O esporte como ferramenta de inclusão social no Brasil
Enviada em 18/09/2021
A Grécia Antiga foi um marco histórico para as primeiras práticas esportivas se estendendo para outros países dando início às Olímpiadas. Além disso a desigualdade econômica afeta o acesso ao ingresso dos jovens nesse mundo, contribuindo para o aumento da violência urbana. Desse modo a cultura esportiva muda vidas, mas são necessário mudanças nas políticas de inclusão gerando representatividade.
Em primeiro lugar, o esporte tem um aspecto positivo, sendo exemplificado na fala de Alberth Eisten, “Sem cultura moral não haverá saída para o homem”. Visto que, o desporte auxilia na melhoria de vida de algumas famílias, como por exemplo a atleta Rebeca Andrade, que veio de uma família com 6 irmãos e obteve a oportunidade de participar das Olímpiadas, ganhando medalhas de ouro e prata ganhado uma visibiladade grande nas redes socias incentivando mais adolecentes a entrarem no mundo dos esportes.
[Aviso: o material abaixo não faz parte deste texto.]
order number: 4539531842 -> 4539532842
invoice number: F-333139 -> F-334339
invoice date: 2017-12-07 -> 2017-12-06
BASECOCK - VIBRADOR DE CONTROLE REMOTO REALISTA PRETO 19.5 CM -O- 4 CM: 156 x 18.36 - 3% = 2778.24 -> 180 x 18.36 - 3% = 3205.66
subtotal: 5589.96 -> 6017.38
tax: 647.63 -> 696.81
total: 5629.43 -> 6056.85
Em segundo plano, a inclusão de jovens ao acesso esportivo reduz drasticamente o crime urbano no qual é mostrado no filme “Um sonho impossível”, em que o personagem de origem periférica muda sua vida através do esporte, dessa maneira com a exclusão do Ministério do Esporte e a redução do bolsa atleta no Governo Bolsonaro, afeta diretamente os atletas, que acabam largando a suas carreiras com intuito de trabalhar no intuito de garantir seu sustento, pois o corte de verba prejudica os jogadores à continuarem com os treinos e a preparação para as competições.
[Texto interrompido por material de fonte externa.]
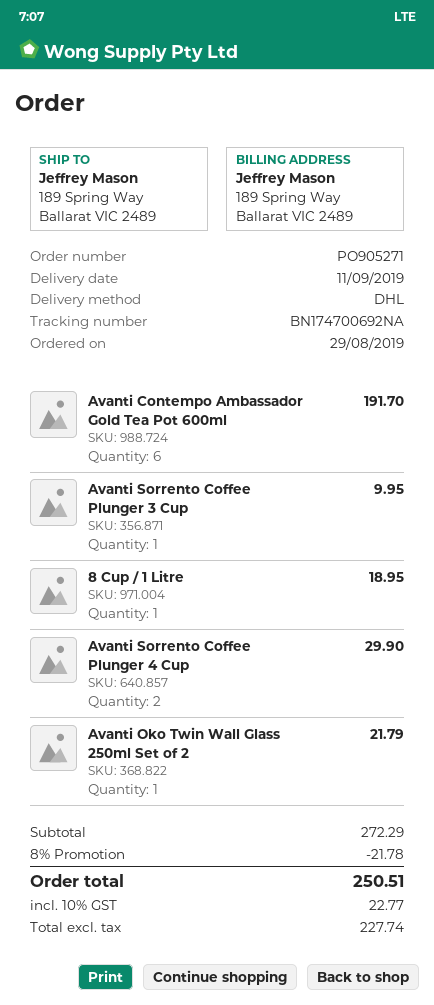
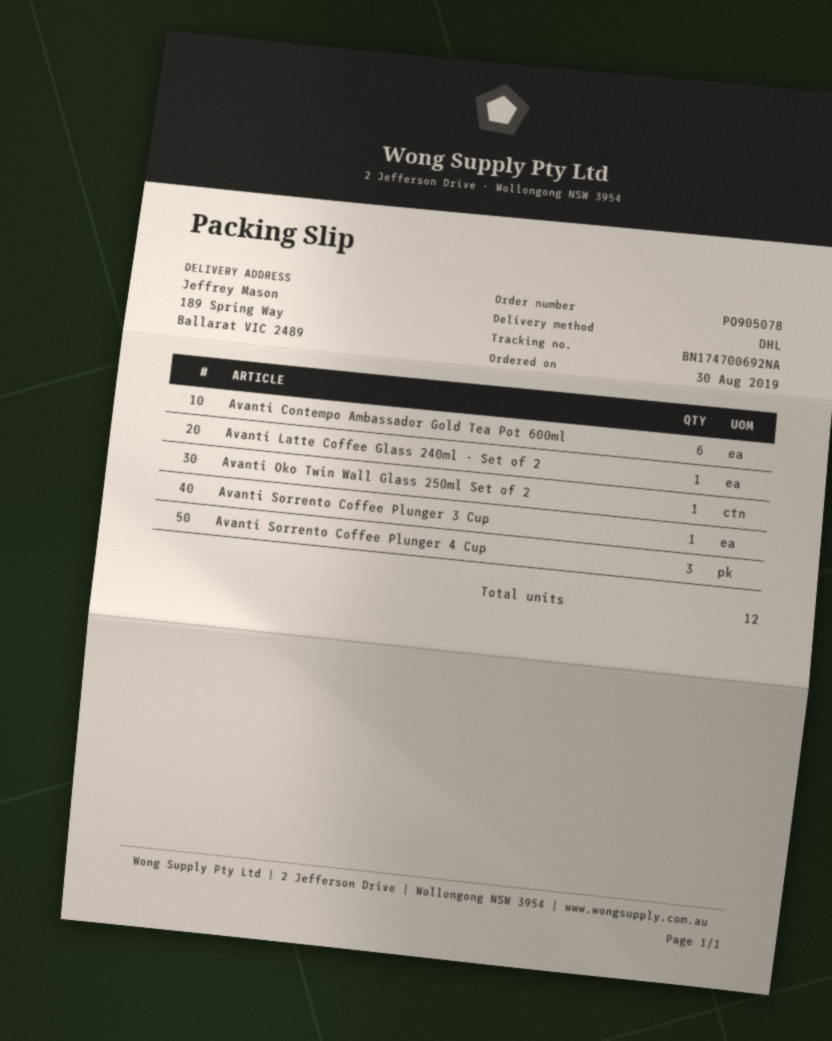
order number: PO905271 -> PO905078
order date: 2019-08-29 -> 2019-08-30
8 Cup / 1 Litre: 1 -> none
Avanti Sorrento Coffee Plunger 4 Cup: 2 -> 3
Avanti Latte Coffee Glass 240ml - Set of 2: none -> 1

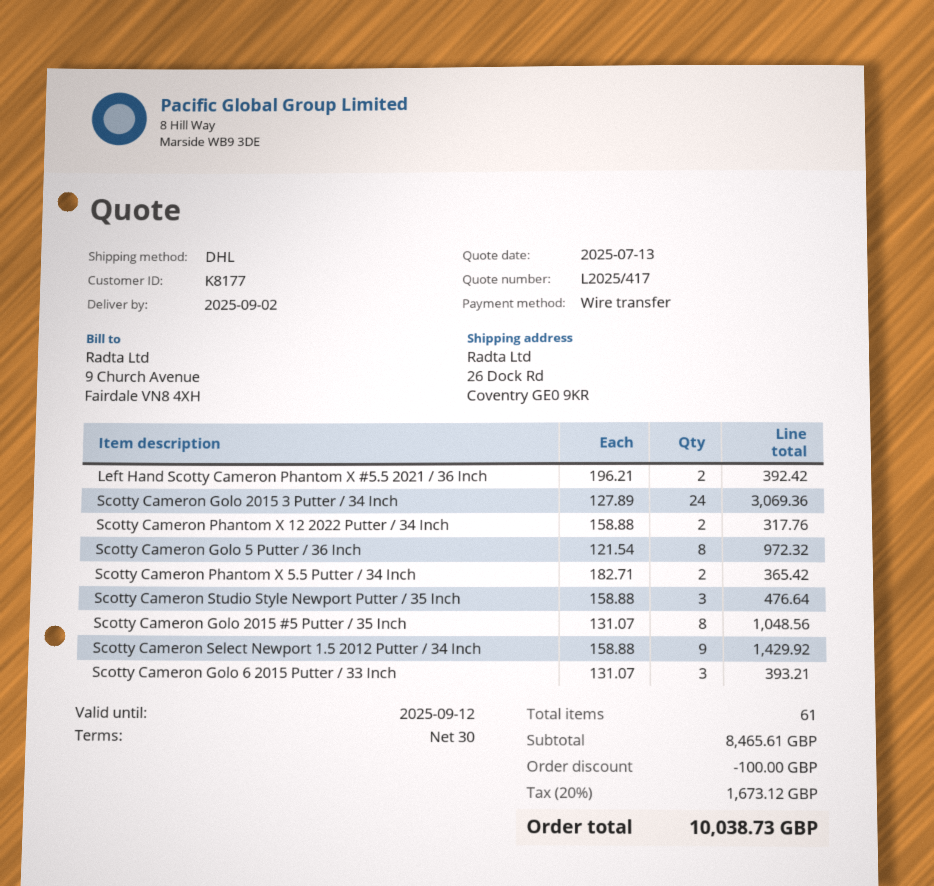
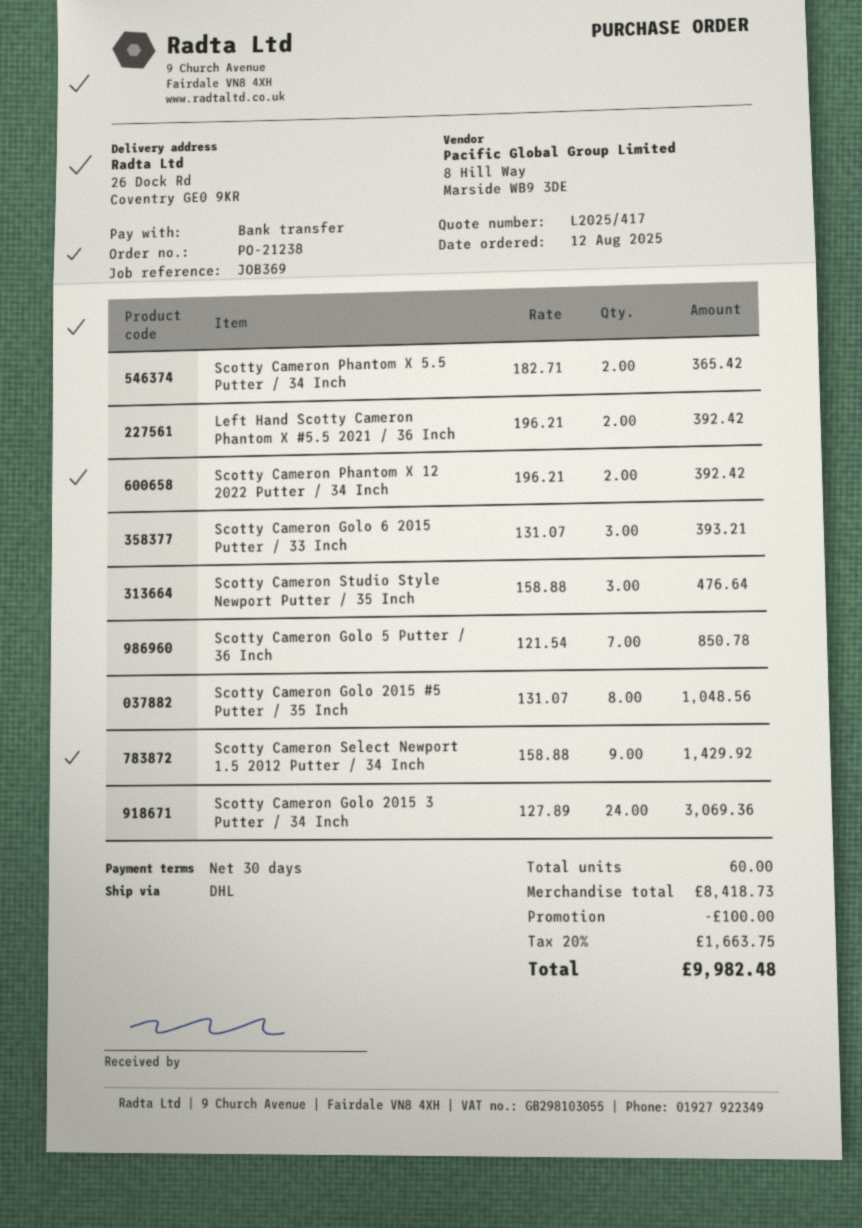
Scotty Cameron Phantom X 12 2022 Putter / 34 Inch: 2 x 158.88 = 317.76 -> 2 x 196.21 = 392.42
Scotty Cameron Golo 5 Putter / 36 Inch: 8 x 121.54 = 972.32 -> 7 x 121.54 = 850.78
total quantity: 61 -> 60
subtotal: 8465.61 -> 8418.73
tax: 20% = 1673.12 -> 20% = 1663.75
total: 10038.73 -> 9982.48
Logo, essa ferramenta possibilita mudanças como estilo de vida e inclusão. Sendo assim o Governo Federal deve propor à volta do Ministério do esporte em conjunto congelar cortes dos programas sociais ligada ao esporte através de votação no plenário, com a finalidade de propor mais competidores nas Olímpiadas, sendo capaz de incetivar mais jovens de zonas periféricas a participar das atividades tirando eles das ruas longe da criminalidade.